My question is: are heirs responsible for ALL unrecaptured section 1250 gains over the life of a partnership?
- In my mind, the heir should only be responsible for their share of the LLC's depreciation taken AFTER the inheritance.
- And if I am correct, how to show this adjustment in TT?
Thanks in advance for your advice!
without the 754 election there is inside and outside tax basis that are different. all the years since death didn't the heirs report the income/loss based on the k-1 without the benefit of any step up. This is continued to do this in the final year.
however, don't think you'll be over reporting income because of no Section 754 election. what can't be done because of the lack of the election is to change the k-1 numbers unless you like corresponding with the IRS and a tax bill to boot.
you have outside basis. it is unclear whether that's $1.5 million or 1/8 of that.
anyway, you start with your outside basis on the date of death add partnership income or subtract partnership loss for all the intervening years per the k-1 subtract distributions for those intervening years except 2022.
you now have a tax basis which should be higher than the cash distributions during 2022. report the disposition of the partnership interest using the 2022 distributions as the selling price and the calculated tax basis which should produce a capital loss to offset the pre inheritance depreciation.

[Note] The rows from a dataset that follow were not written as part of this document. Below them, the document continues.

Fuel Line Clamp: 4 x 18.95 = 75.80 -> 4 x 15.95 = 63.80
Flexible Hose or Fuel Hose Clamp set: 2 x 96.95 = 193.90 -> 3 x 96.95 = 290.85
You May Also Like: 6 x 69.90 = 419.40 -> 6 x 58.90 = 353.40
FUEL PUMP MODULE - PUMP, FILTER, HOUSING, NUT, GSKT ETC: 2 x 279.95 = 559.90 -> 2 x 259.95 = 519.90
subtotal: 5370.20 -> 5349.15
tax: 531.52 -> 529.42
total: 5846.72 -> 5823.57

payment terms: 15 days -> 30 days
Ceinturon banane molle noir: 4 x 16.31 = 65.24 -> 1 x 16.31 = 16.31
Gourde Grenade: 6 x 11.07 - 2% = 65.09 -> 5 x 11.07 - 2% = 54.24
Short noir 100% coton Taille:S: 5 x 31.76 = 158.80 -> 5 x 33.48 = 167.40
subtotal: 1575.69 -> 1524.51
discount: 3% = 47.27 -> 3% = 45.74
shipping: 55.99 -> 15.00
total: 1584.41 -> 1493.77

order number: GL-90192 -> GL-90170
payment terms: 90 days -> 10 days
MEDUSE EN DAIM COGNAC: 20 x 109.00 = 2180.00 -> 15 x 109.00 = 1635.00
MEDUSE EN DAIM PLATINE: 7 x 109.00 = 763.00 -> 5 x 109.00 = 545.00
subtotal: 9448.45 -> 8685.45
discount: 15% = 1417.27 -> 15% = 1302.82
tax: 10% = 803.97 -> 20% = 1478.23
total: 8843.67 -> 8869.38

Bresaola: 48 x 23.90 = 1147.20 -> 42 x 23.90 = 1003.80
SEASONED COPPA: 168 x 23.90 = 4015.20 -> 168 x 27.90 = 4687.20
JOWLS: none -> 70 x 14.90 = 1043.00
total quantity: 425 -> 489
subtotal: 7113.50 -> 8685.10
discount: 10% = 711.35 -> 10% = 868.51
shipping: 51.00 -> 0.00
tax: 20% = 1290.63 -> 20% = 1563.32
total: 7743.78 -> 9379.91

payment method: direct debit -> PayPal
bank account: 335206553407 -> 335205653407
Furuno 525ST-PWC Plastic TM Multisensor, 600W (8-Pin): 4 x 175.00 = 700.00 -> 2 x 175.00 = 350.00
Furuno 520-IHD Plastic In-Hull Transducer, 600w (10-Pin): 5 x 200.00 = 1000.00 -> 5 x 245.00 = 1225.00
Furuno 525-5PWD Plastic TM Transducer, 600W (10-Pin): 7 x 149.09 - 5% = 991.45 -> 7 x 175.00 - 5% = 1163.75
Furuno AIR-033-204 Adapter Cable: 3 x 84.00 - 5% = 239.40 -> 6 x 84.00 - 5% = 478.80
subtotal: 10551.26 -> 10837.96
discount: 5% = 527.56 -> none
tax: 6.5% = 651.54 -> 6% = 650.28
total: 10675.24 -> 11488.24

an over simplified example descendant's and heirs allocable shars
original cost $2.75 million.
deprecation taken through date of death $2 million.
leaving inside basis of $.75 million.
property sold for $1.5 million on date of death.
inside1250 gain $.75 million (k-1) treated as capital gain.
outside basis $1.5 million = FMV DOD.
k-1 gain $.75 million.
outside basis now $2.25 million.
distribution $1.5 million (sales price of interest)
outside capital loss $.75 million.
the outside capital loss offsets the inside capital gain.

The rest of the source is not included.